The British bank reportedly informed clients in a memo Thursday morning that it was shutting some divisions, including cash equity research, sales and trading, as well as convertible bond trading across Asia. Barclays plans to reduce about 230 positions in the Asia-Pacific region alone, reports said, citing sources at the company. 

The company will exit operations in countries including Australia, Taiwan, South Korea and Malaysia, but plans to maintain offices in Hong Kong, China, Japan, Singapore and India, and keep its prime brokerage and derivatives business in Asia, a source told Bloomberg.

“This suggests that they are having to be very aggressive to have any chance of boosting returns in the investment bank as a whole and it may imply a lack of patience by the chairman in terms of how long this process will take,” Christopher Wheeler, an analyst in London with Atlantic Equities LLP, told Bloomberg.

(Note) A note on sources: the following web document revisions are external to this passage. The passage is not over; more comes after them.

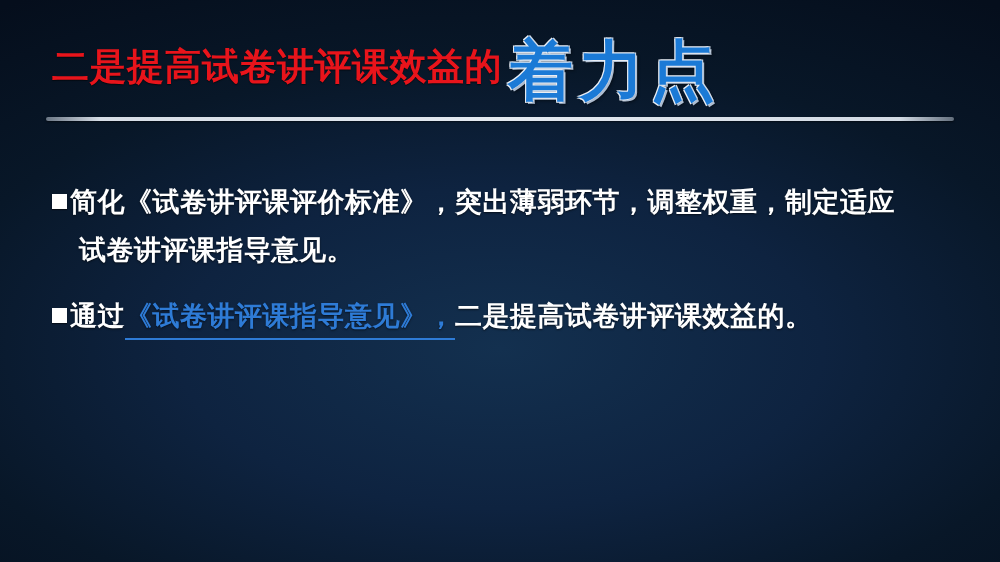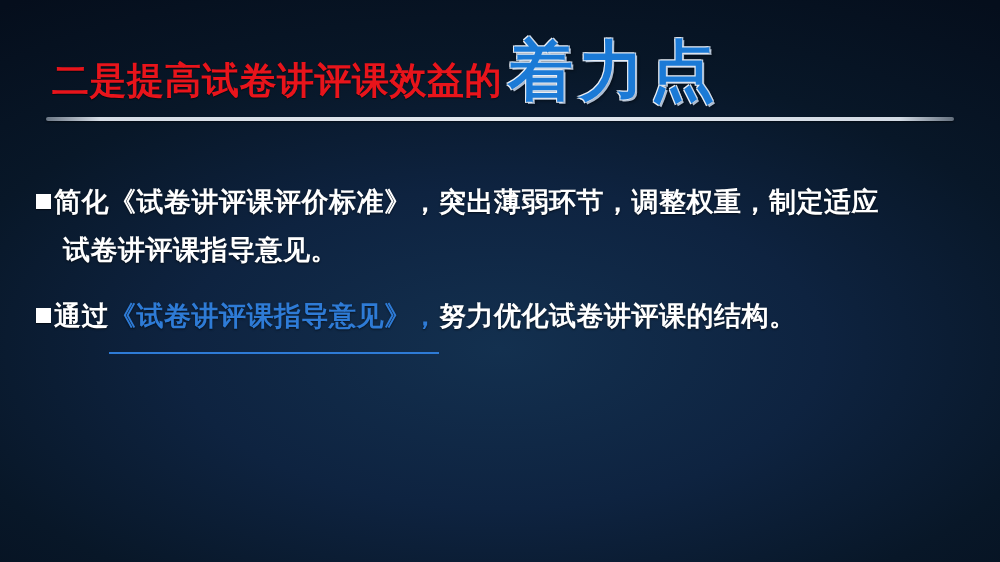--- a/index.html
+++ b/index.html
@@ -25,7 +25,7 @@
     left: 52px;
     top: 34px;
     display: flex;
-    align-items: flex-end;
+    align-items: center;
     white-space: nowrap;
   }
   .title-red {

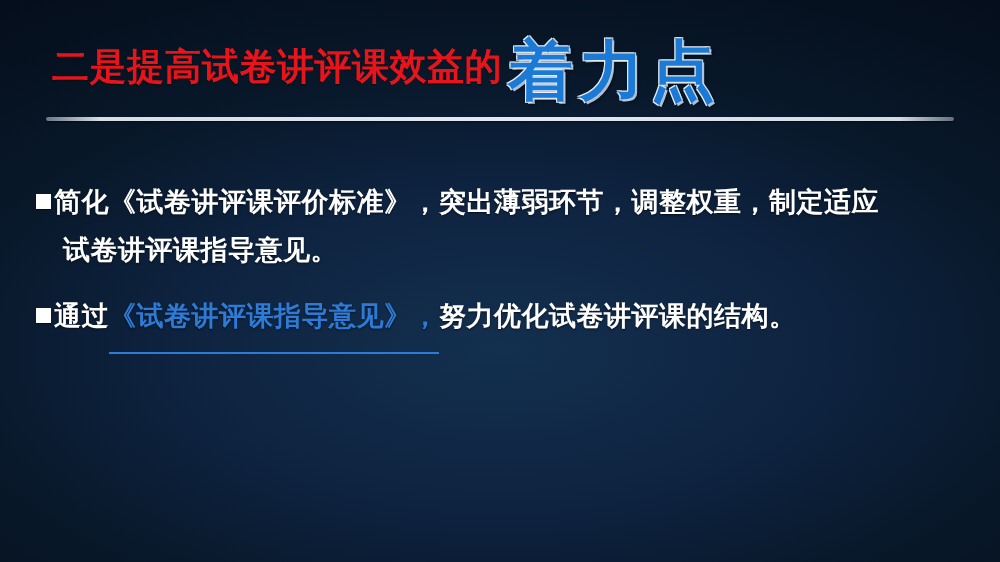--- a/index.html
+++ b/index.html
@@ -73,7 +73,7 @@
   
   .body {
     position: absolute;
-    left: 36px;
+    left: 52px;
     top: 178px;
     width: 945px;
   }

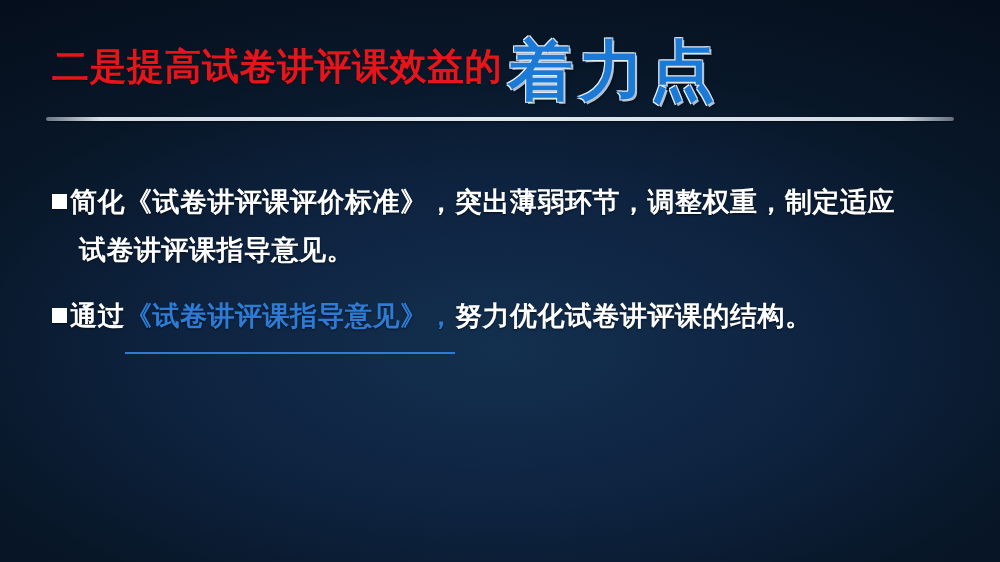--- a/index.html
+++ b/index.html
@@ -104,7 +104,7 @@
   .link {
     color: #2E7BD6;
     border-bottom: 2px solid #2E7BD6;
-    padding-bottom: 21px;
+    padding-bottom: 7px;
     text-shadow: 0 1px 2px rgba(0,0,0,0.55);
   }
 </style>

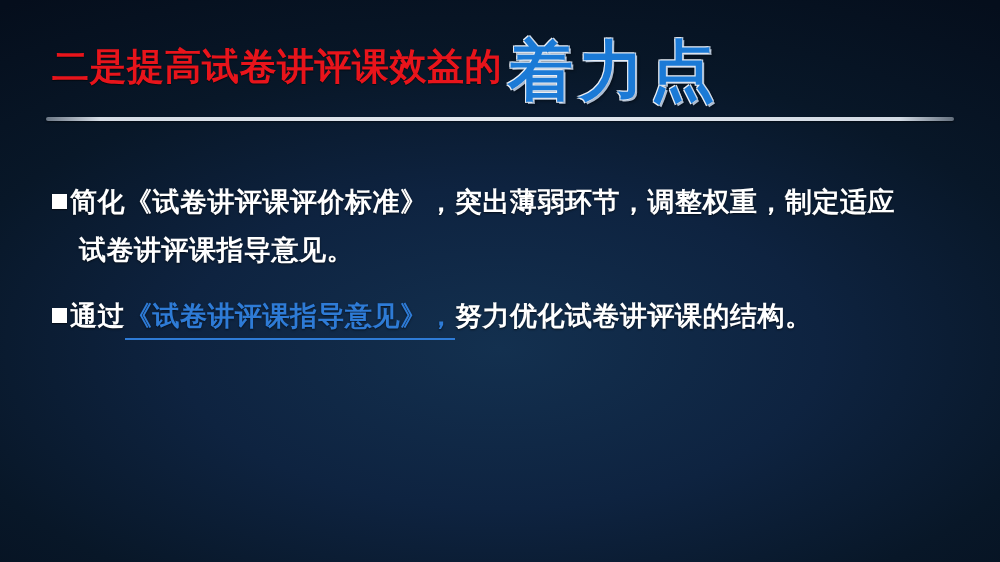--- a/index.html
+++ b/index.html
@@ -126,7 +126,7 @@
         <span class="line indent"><span>试卷讲评课指导意见。</span></span>
       </div>
       <div class="bullet-block">
-        <span class="line"><span class="sq" aria-label="■"></span><span>通过</span><span class="link">《试卷讲评课指导意见》，</span><span>努力优化试卷讲评课的结构。</span></span>
+        <span class="line"><span class="sq" aria-label="■"></span><span>通过</span><span class="link">《试卷讲评课指导意见》，</span><span>二是提高试卷讲评课效益的。</span></span>
       </div>
     </div>
 

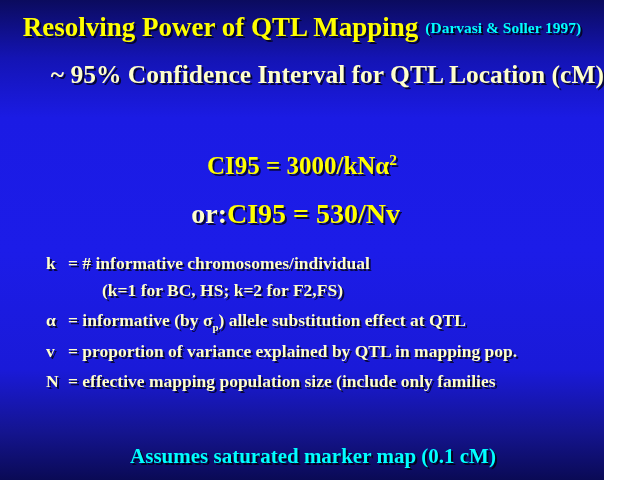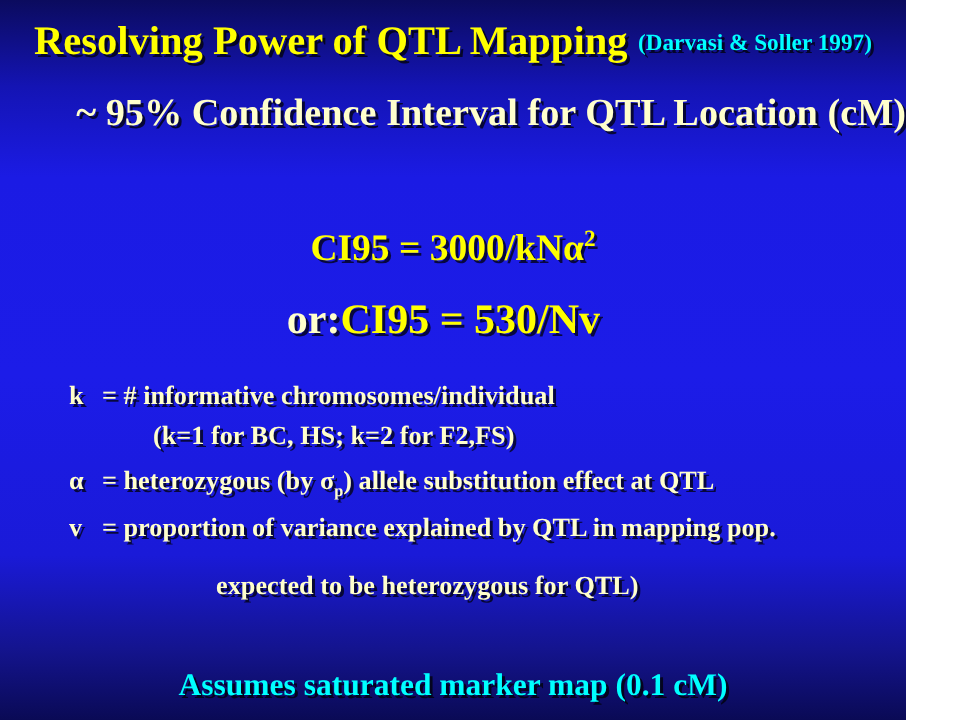--- a/index.html
+++ b/index.html
@@ -167,7 +167,7 @@
     <div class="gap-m"></div>
 
     <div class="def-line">
-      <span class="def-row c-cream sh"><span class="def-sym">α</span><span>= heterozygous (by σ</span><sub class="sbp">p</sub><span>) allele substitution effect at QTL</span></span>
+      <span class="def-row c-cream sh"><span class="def-sym">α</span><span>= informative (by σ</span><sub class="sbp">p</sub><span>) allele substitution effect at QTL</span></span>
     </div>
 
     <div class="gap-m"></div>

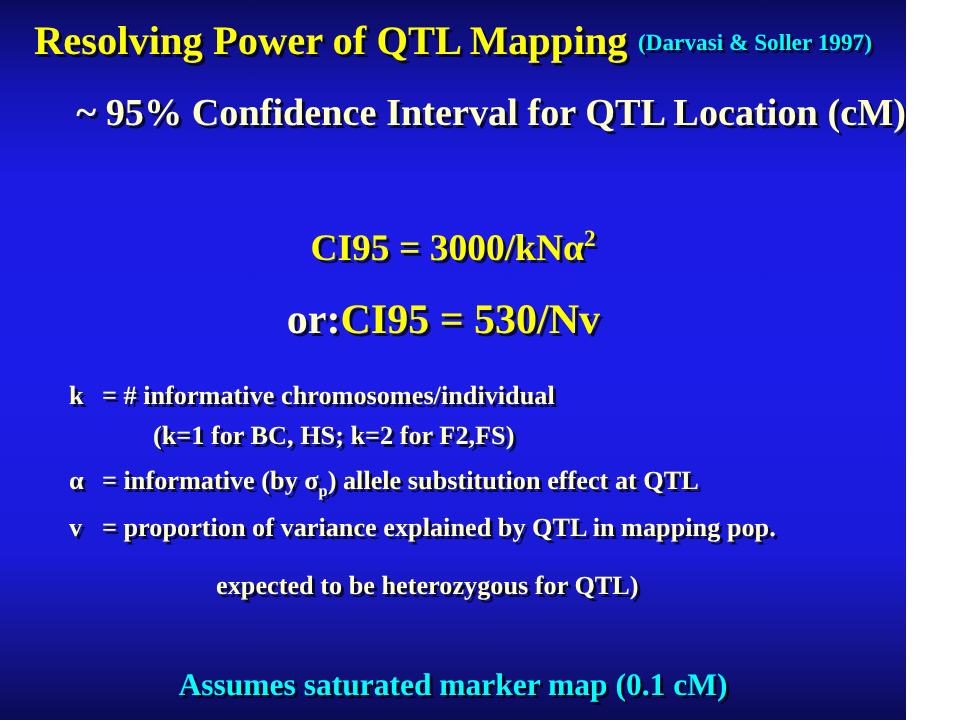--- a/index.html
+++ b/index.html
@@ -178,6 +178,9 @@
 
     <div class="gap-m"></div>
 
+    <div class="def-line">
+      <span class="def-row c-cream sh"><span class="def-sym">N</span><span>= effective mapping population size (include only families</span></span>
+    </div>
 
     <div class="gap-s"></div>
 

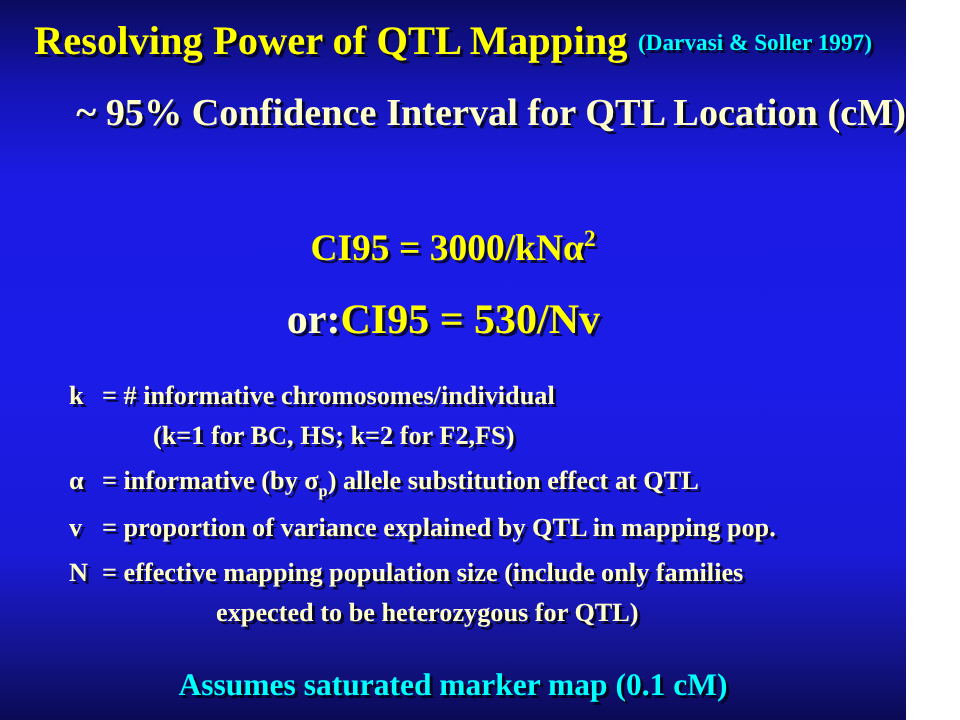--- a/index.html
+++ b/index.html
@@ -184,9 +184,6 @@
 
     <div class="gap-s"></div>
 
-    <div class="def-line">
-      <span class="def-row c-cream sh"><span class="def-indent2">expected to be heterozygous for QTL)</span></span>
-    </div>
 
   </div>
 

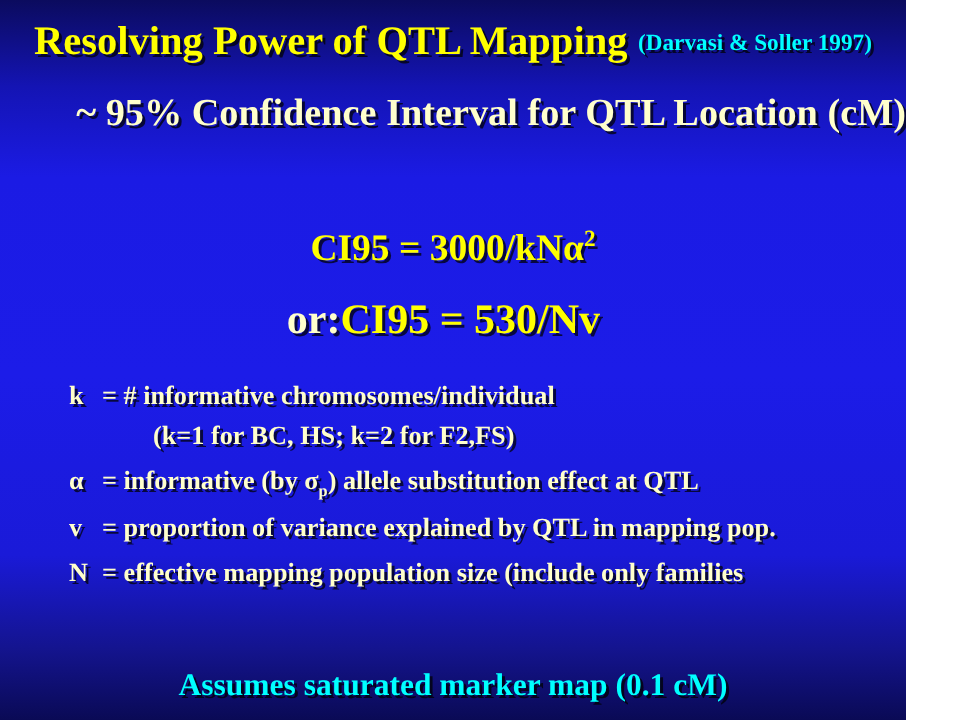--- a/index.html
+++ b/index.html
@@ -39,7 +39,7 @@
   
   .c-yellow { color: #FFFF00; }
   .c-cream  { color: #FFFFCC; text-align: right; }
-  .c-cyan   { color: #00FFFF; }
+  .c-cyan   { color: #00FFFF; margin-left: 11px; }
 
   
   .sh {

CEO Jes Staley, who took over the financial firm last month has indicated that he would continue former CEO  Antony Jenkins ’ plan to shed about 7,000 jobs over a period of three years.

Barclays could also exit its investment banking operations across much of Asia, and in parts of Europe and Latin America, to focus on its core U.S. and U.K. markets, people familiar with the matter told the Financial Times.

Barclays' move to downsize resembles the general trend at major U.S. and European banks, which are looking at continued cost cuts to improve margins amid falling revenues and tough market conditions. Barclays’ European peers Deutsche Bank AG and Standard Chartered have already announced plans to cut 9,000 jobs and 15,000 jobs respectively last year.